● **INSTRUCTIONS FOR THE TASK**: All of the data, except its images, should be set down exactly as it appears.

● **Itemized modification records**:
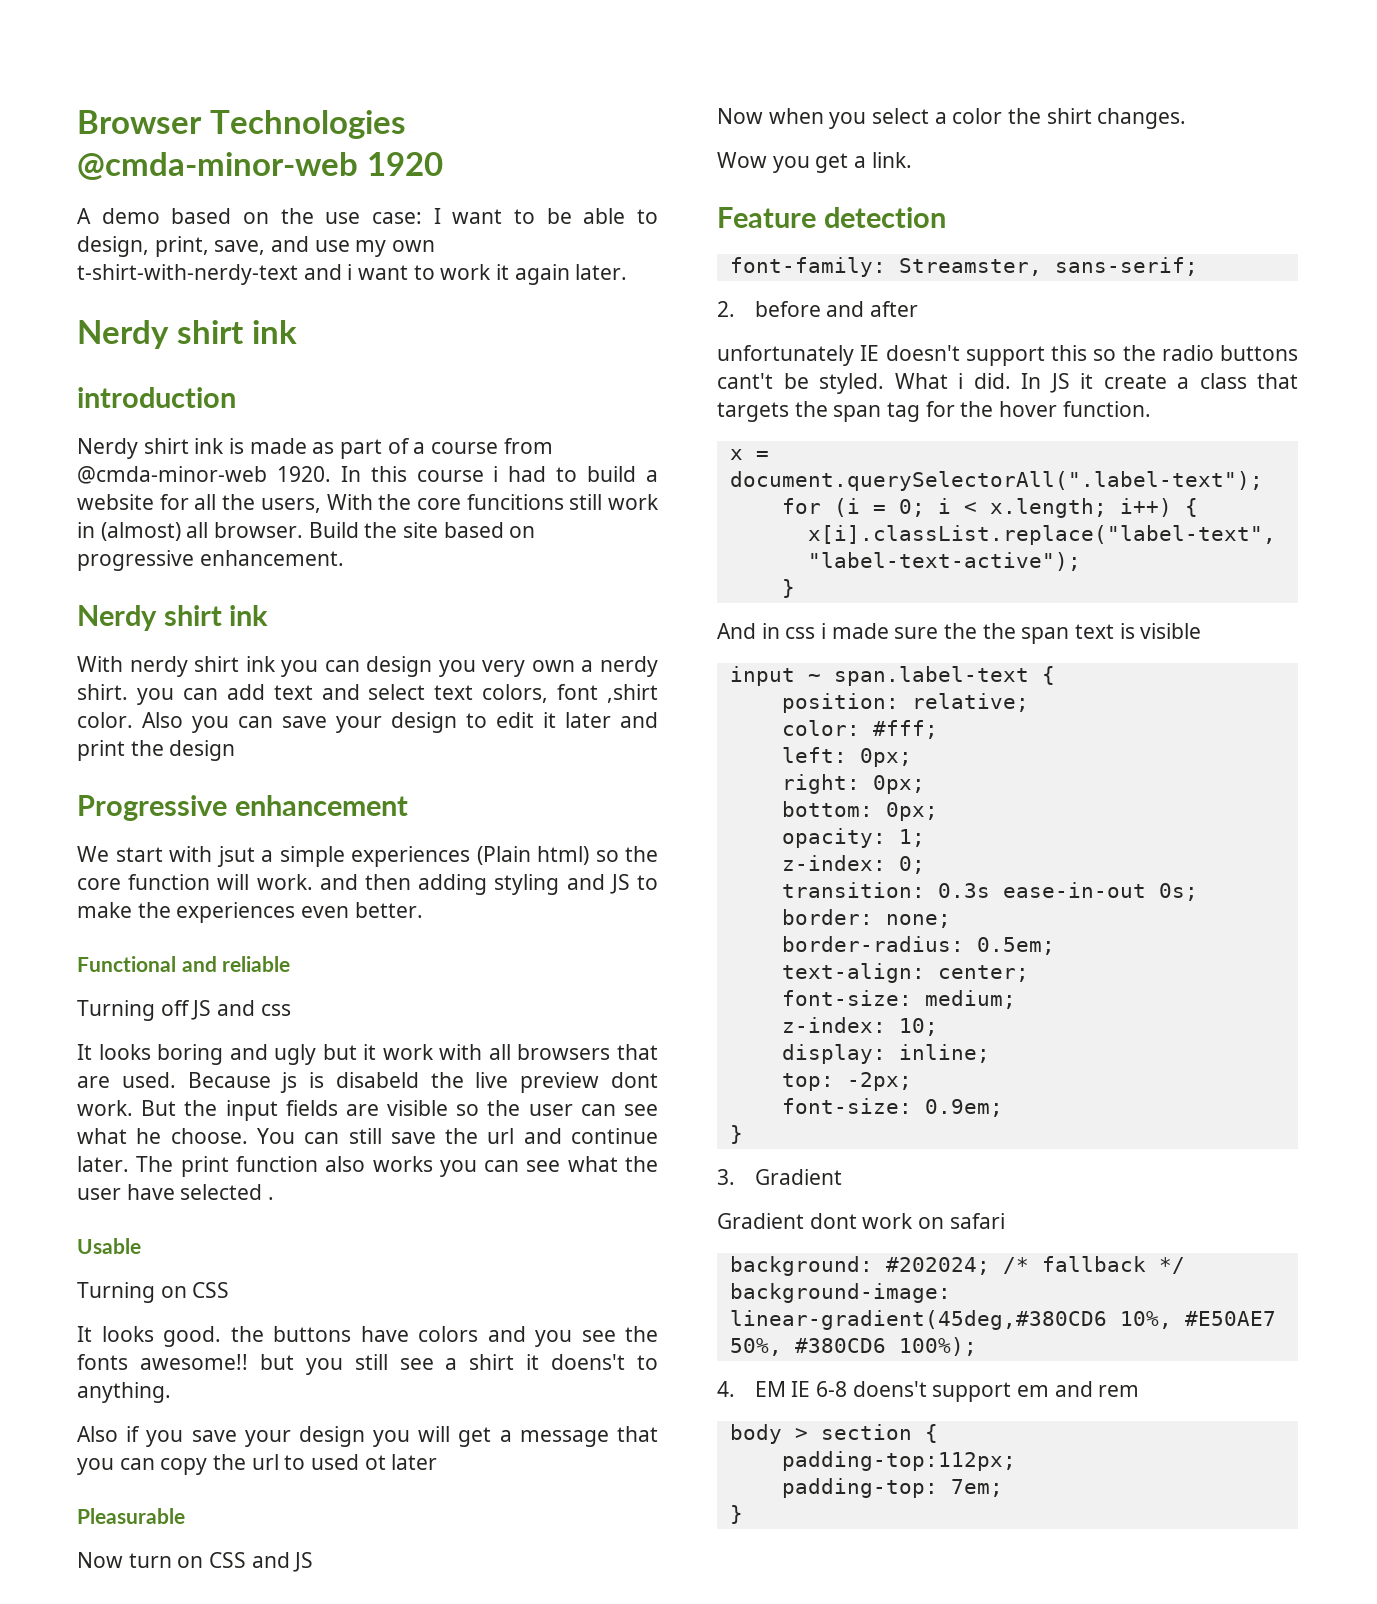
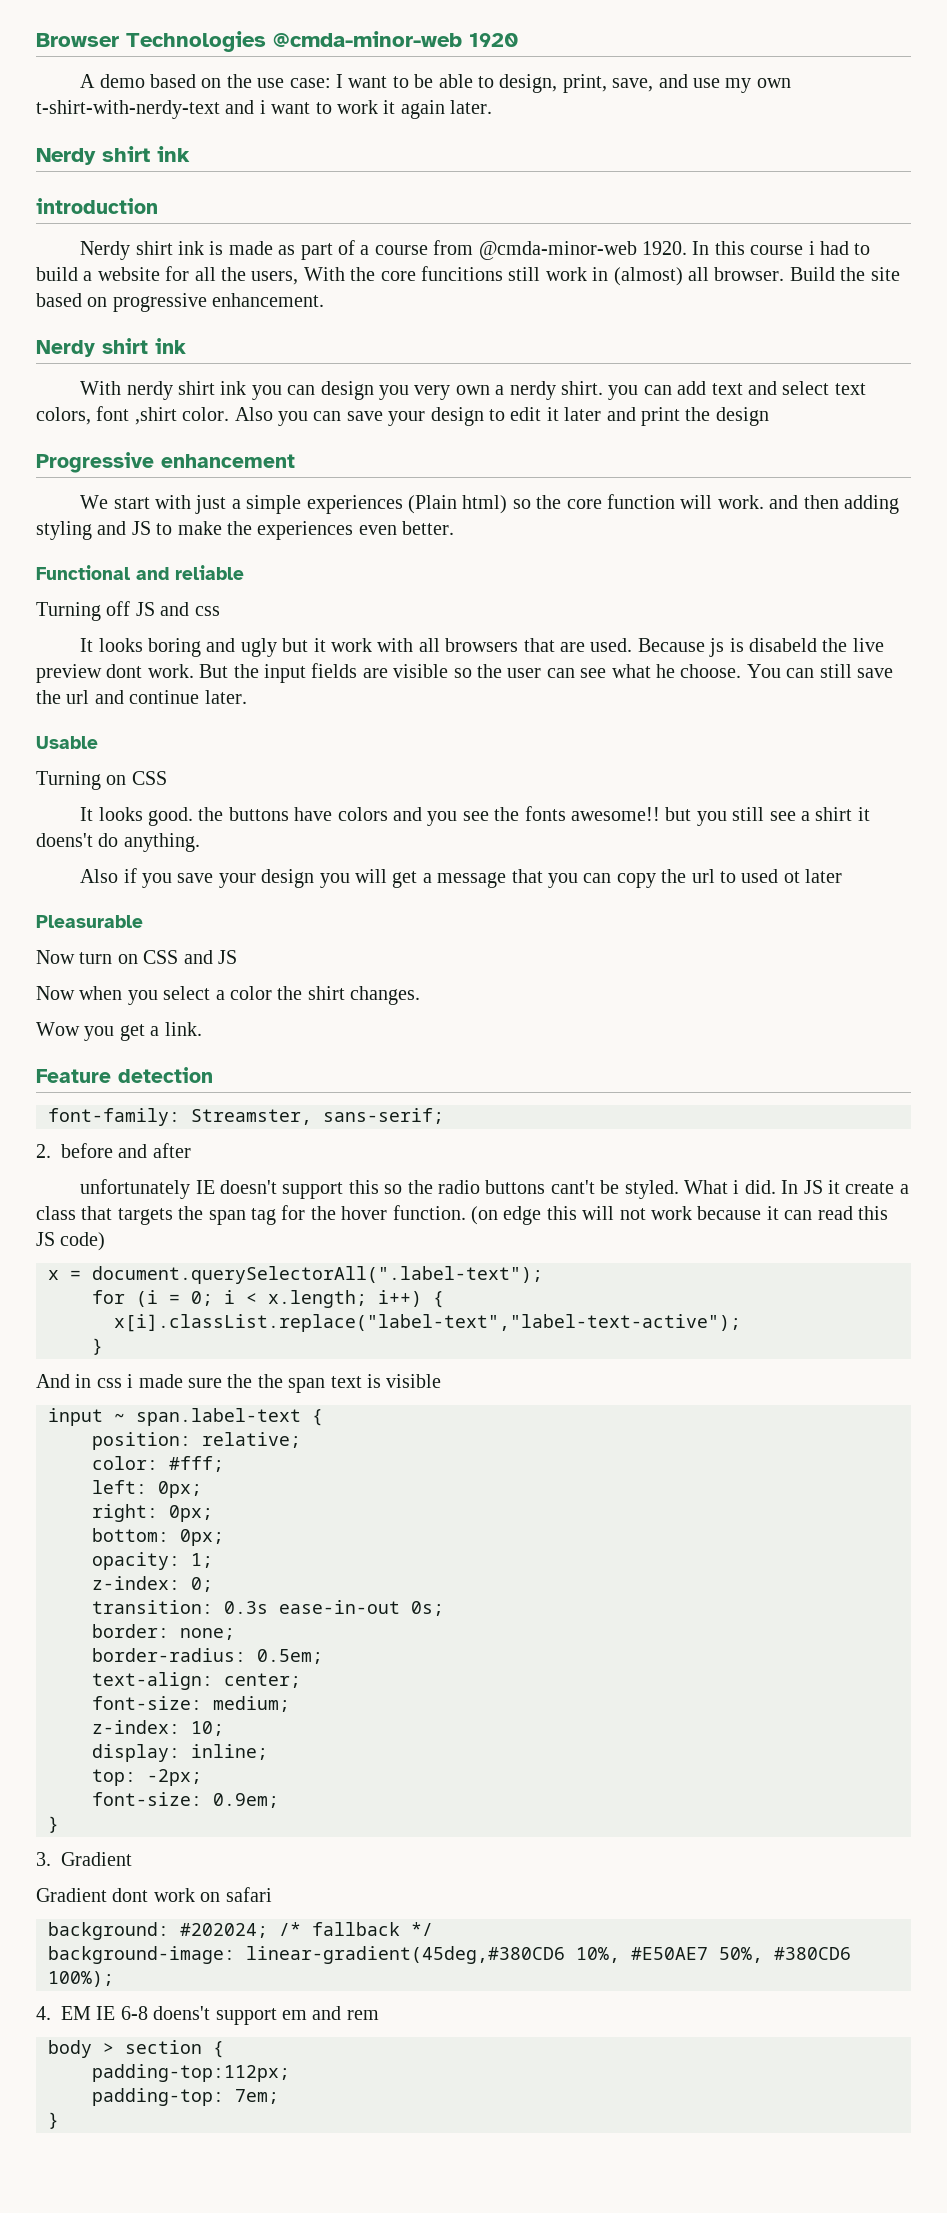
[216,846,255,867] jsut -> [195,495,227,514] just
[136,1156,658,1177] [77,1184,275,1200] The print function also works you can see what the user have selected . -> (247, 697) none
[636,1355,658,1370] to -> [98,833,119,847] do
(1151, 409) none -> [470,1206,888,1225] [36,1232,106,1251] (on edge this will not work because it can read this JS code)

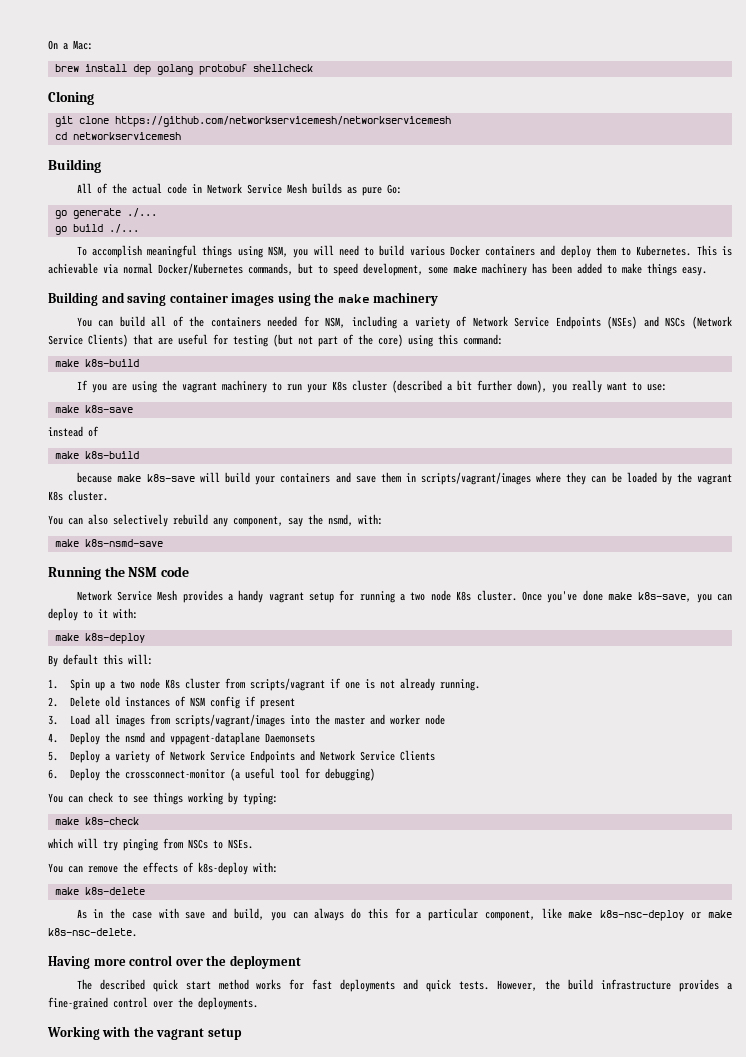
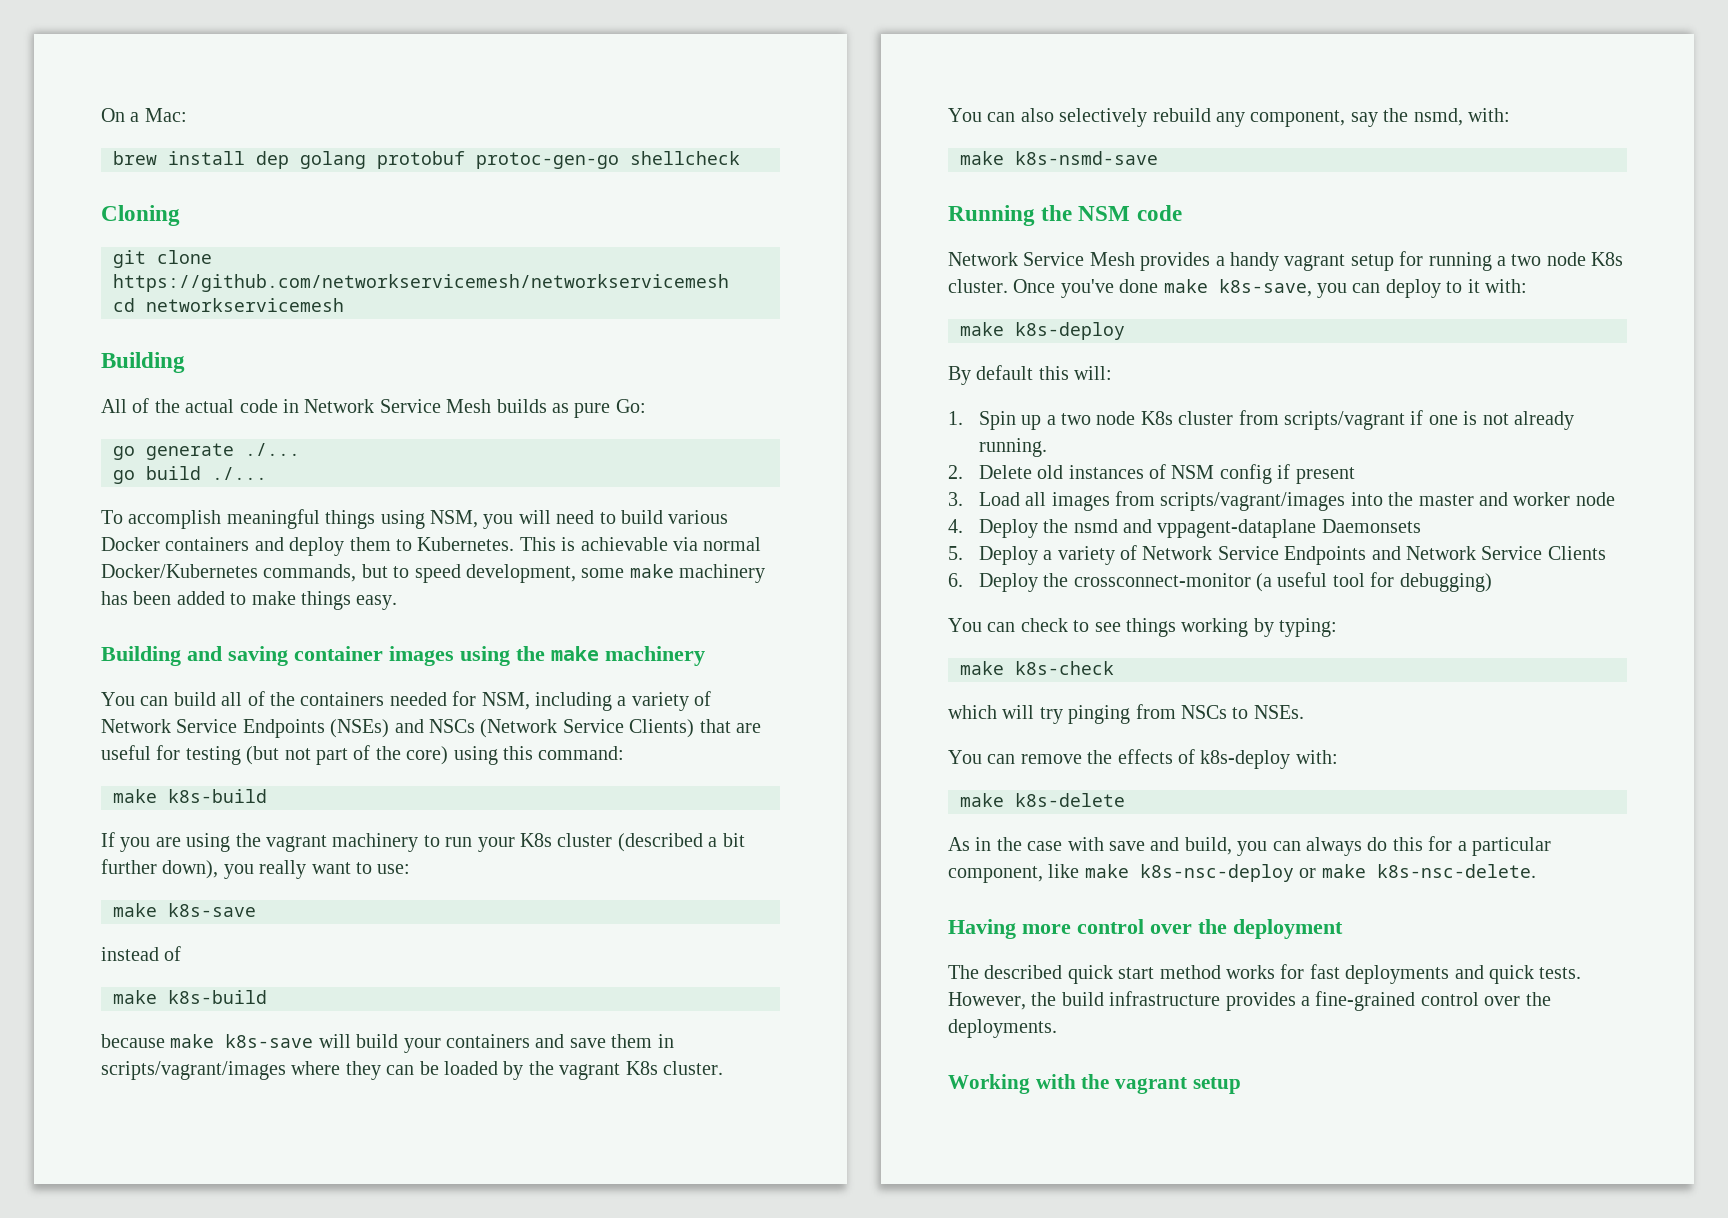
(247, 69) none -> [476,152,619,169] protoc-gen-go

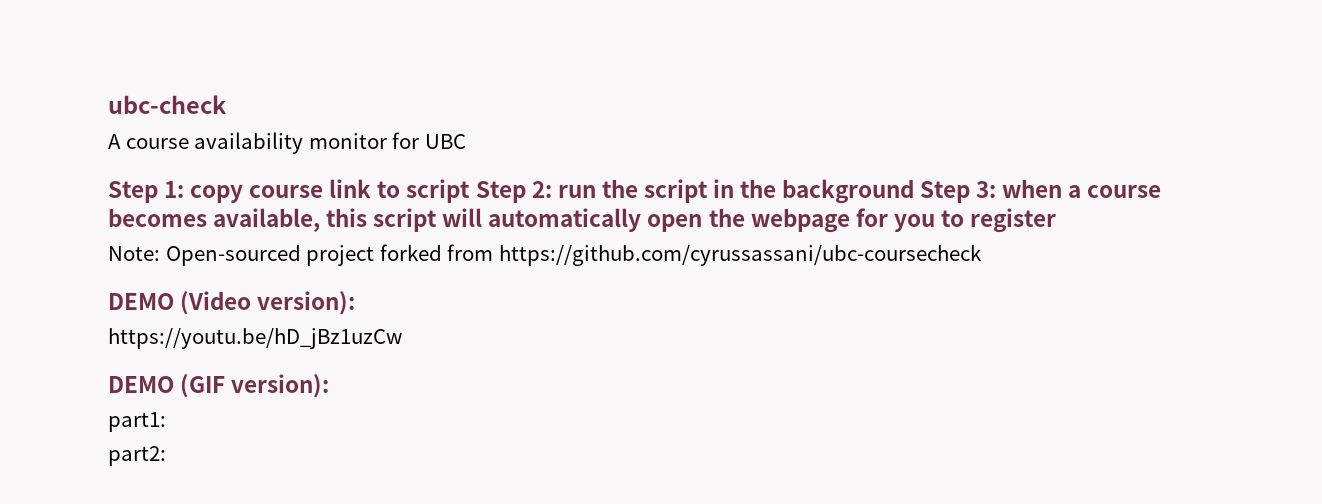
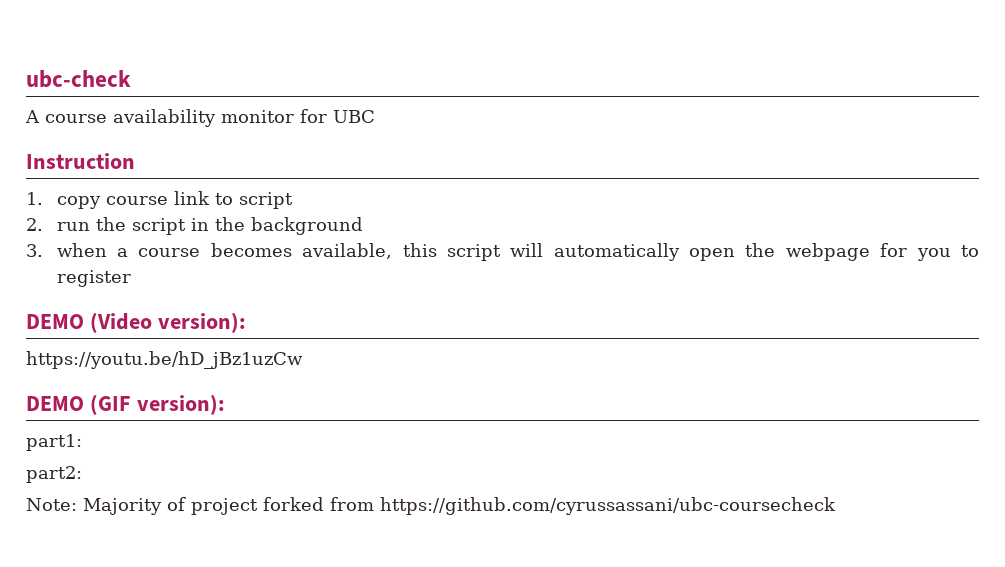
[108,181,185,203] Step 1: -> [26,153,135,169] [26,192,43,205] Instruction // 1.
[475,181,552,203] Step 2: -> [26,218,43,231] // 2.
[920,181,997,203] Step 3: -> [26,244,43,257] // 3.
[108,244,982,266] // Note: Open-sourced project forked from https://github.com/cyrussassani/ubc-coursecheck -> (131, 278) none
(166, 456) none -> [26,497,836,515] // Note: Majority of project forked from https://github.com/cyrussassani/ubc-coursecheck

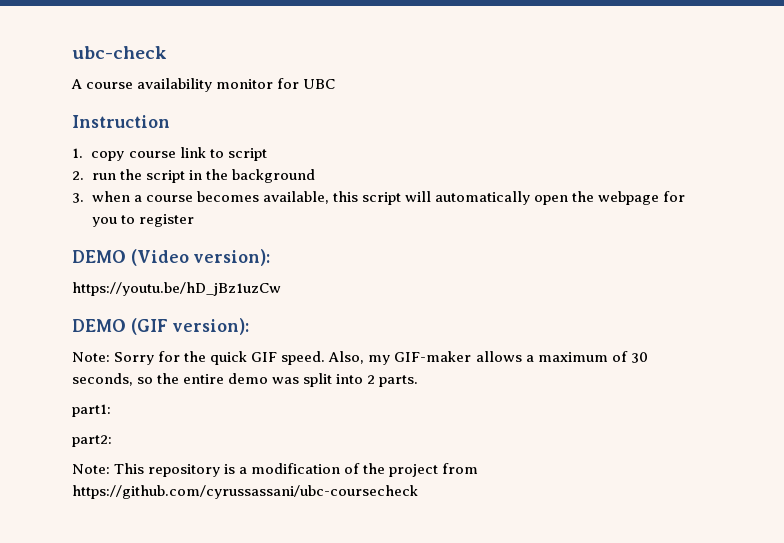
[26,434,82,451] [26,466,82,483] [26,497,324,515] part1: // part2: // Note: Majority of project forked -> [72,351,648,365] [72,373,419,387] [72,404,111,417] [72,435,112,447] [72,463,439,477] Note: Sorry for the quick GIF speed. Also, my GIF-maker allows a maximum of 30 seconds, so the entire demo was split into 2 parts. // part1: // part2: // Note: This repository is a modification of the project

● **EXERCISE OUTPUT**:
[216,846,255,867] jsut -> [195,495,227,514] just
[136,1156,658,1177] [77,1184,275,1200] The print function also works you can see what the user have selected . -> (247, 697) none
[636,1355,658,1370] to -> [98,833,119,847] do
(1151, 409) none -> [470,1206,888,1225] [36,1232,106,1251] (on edge this will not work because it can read this JS code)

(247, 69) none -> [476,152,619,169] protoc-gen-go

[108,181,185,203] Step 1: -> [26,153,135,169] [26,192,43,205] Instruction // 1.
[475,181,552,203] Step 2: -> [26,218,43,231] // 2.
[920,181,997,203] Step 3: -> [26,244,43,257] // 3.
[108,244,982,266] // Note: Open-sourced project forked from https://github.com/cyrussassani/ubc-coursecheck -> (131, 278) none
(166, 456) none -> [26,497,836,515] // Note: Majority of project forked from https://github.com/cyrussassani/ubc-coursecheck

[26,434,82,451] [26,466,82,483] [26,497,324,515] part1: // part2: // Note: Majority of project forked -> [72,351,648,365] [72,373,419,387] [72,404,111,417] [72,435,112,447] [72,463,439,477] Note: Sorry for the quick GIF speed. Also, my GIF-maker allows a maximum of 30 seconds, so the entire demo was split into 2 parts. // part1: // part2: // Note: This repository is a modification of the project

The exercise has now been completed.